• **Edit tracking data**
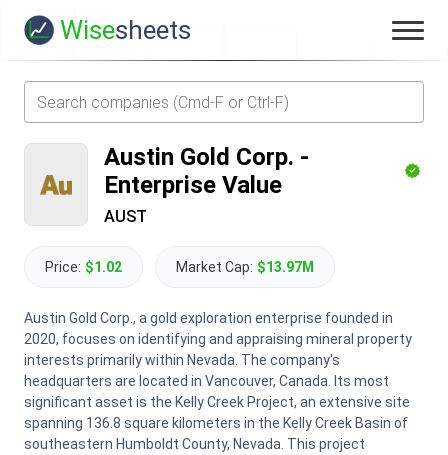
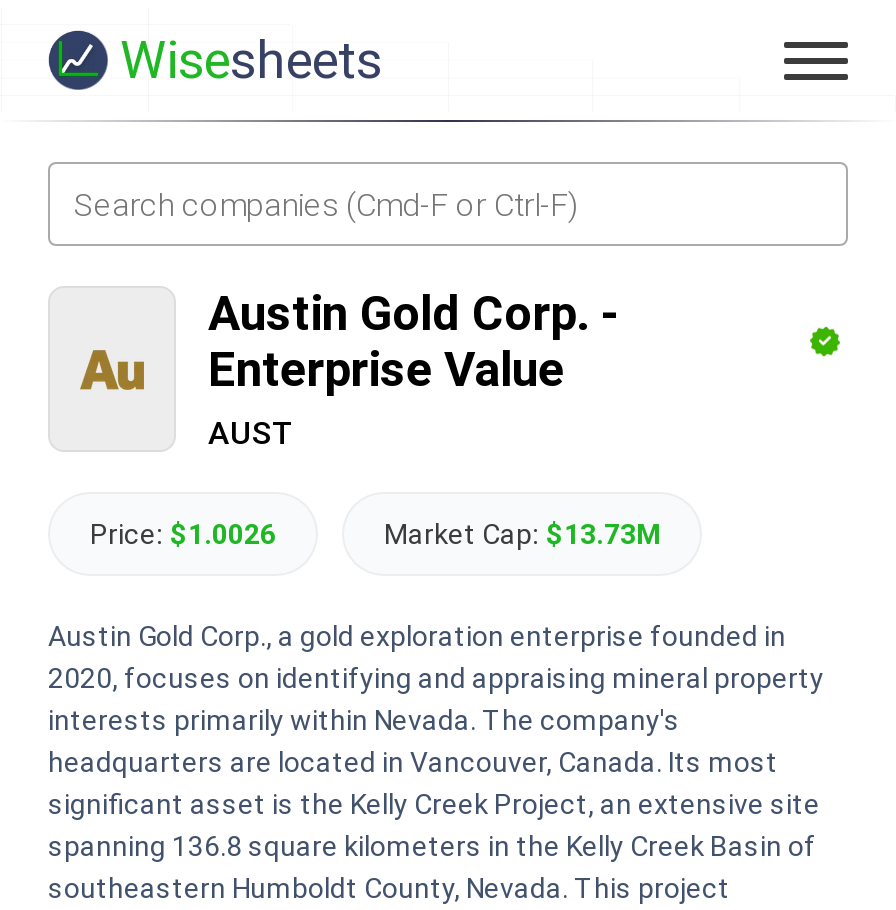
- Price: $1.02
+ Price: $1.0026

- Market Cap: $13.97M
+ Market Cap: $13.73M
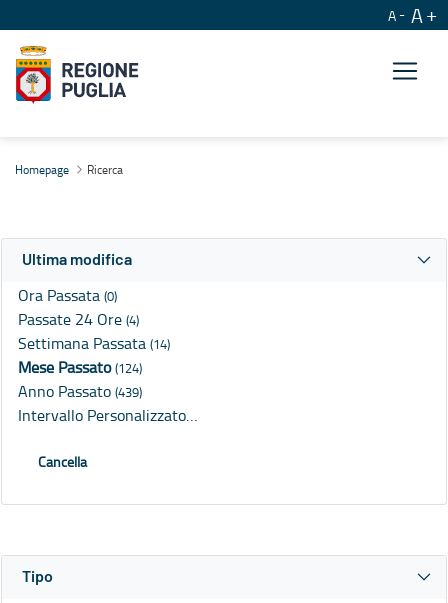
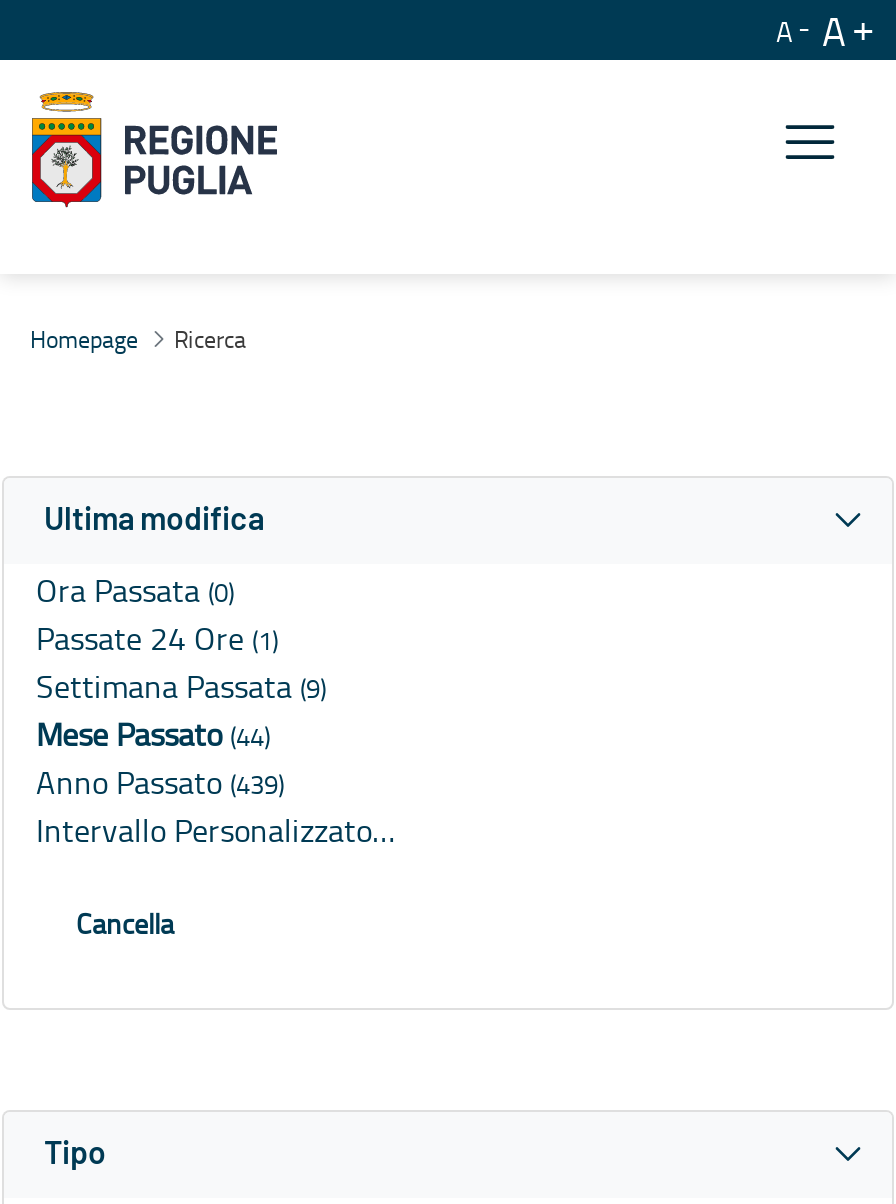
- Passate 24 Ore (4)
+ Passate 24 Ore (1)

- Settimana Passata (14)
+ Settimana Passata (9)

- Mese Passato (124)
+ Mese Passato (44)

• **WHAT TO PRODUCE**
Every line above that holds the word "Passata" is to be found and copied.

• **ANSWER TO THE PROBLEM**
- Settimana Passata (14)
+ Settimana Passata (9)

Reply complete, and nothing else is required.